[Data provided — start]

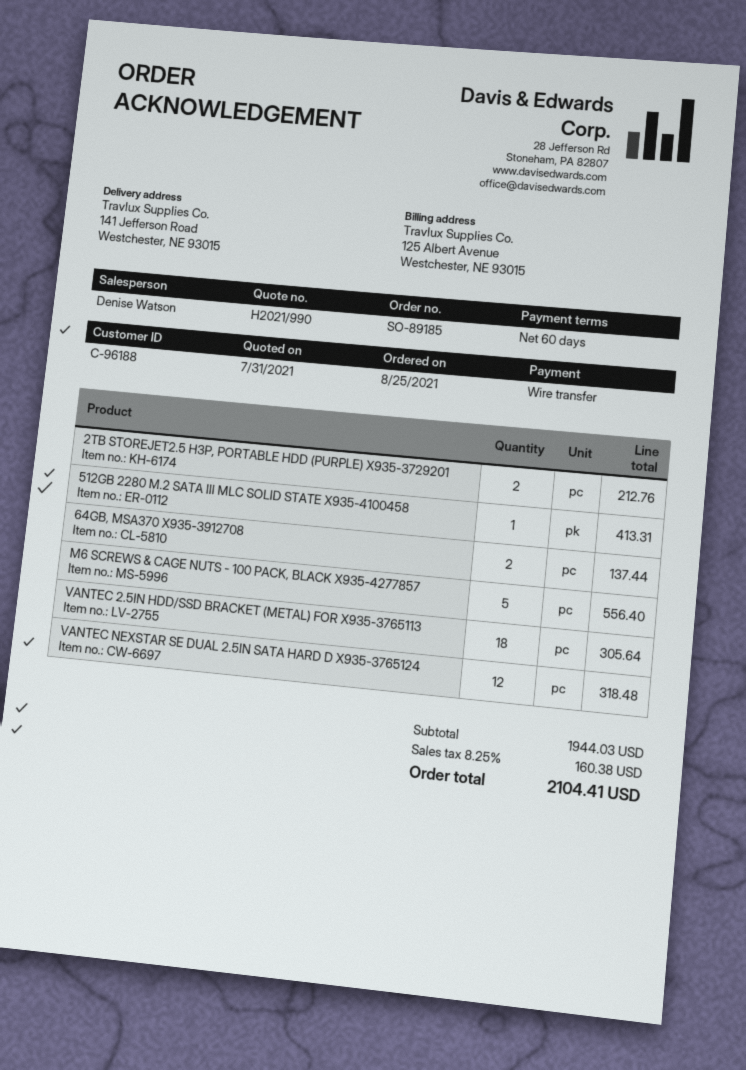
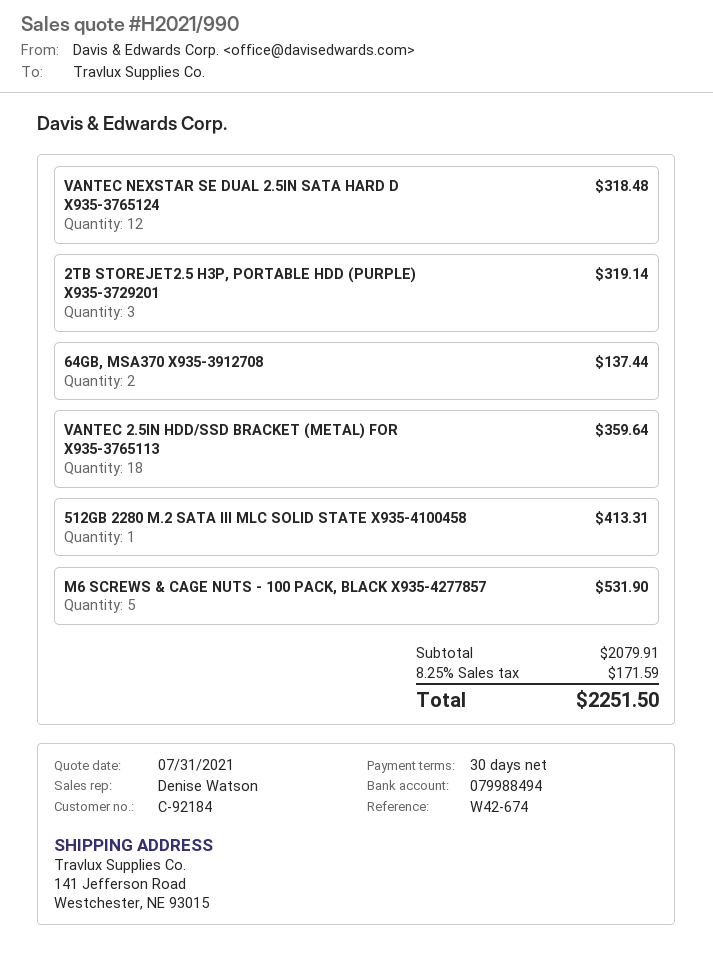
payment terms: 60 days -> 30 days
customer number: C-96188 -> C-92184
2TB STOREJET2.5 H3P, PORTABLE HDD (PURPLE) X935-3729201: 2 for 212.76 -> 3 for 319.14
M6 SCREWS & CAGE NUTS - 100 PACK, BLACK X935-4277857: 5 for 556.40 -> 5 for 531.90
VANTEC 2.5IN HDD/SSD BRACKET (METAL) FOR X935-3765113: 18 for 305.64 -> 18 for 359.64
subtotal: 1944.03 -> 2079.91
tax: 8.25% = 160.38 -> 8.25% = 171.59
total: 2104.41 -> 2251.50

[Data provided — finish]

Task requirements: Having located the line containing "VANTEC 2.5IN HDD/SSD", set it down along with every line after it through the end of the data, reproducing each exactly.

Task output:
VANTEC 2.5IN HDD/SSD BRACKET (METAL) FOR X935-3765113: 18 for 305.64 -> 18 for 359.64
subtotal: 1944.03 -> 2079.91
tax: 8.25% = 160.38 -> 8.25% = 171.59
total: 2104.41 -> 2251.50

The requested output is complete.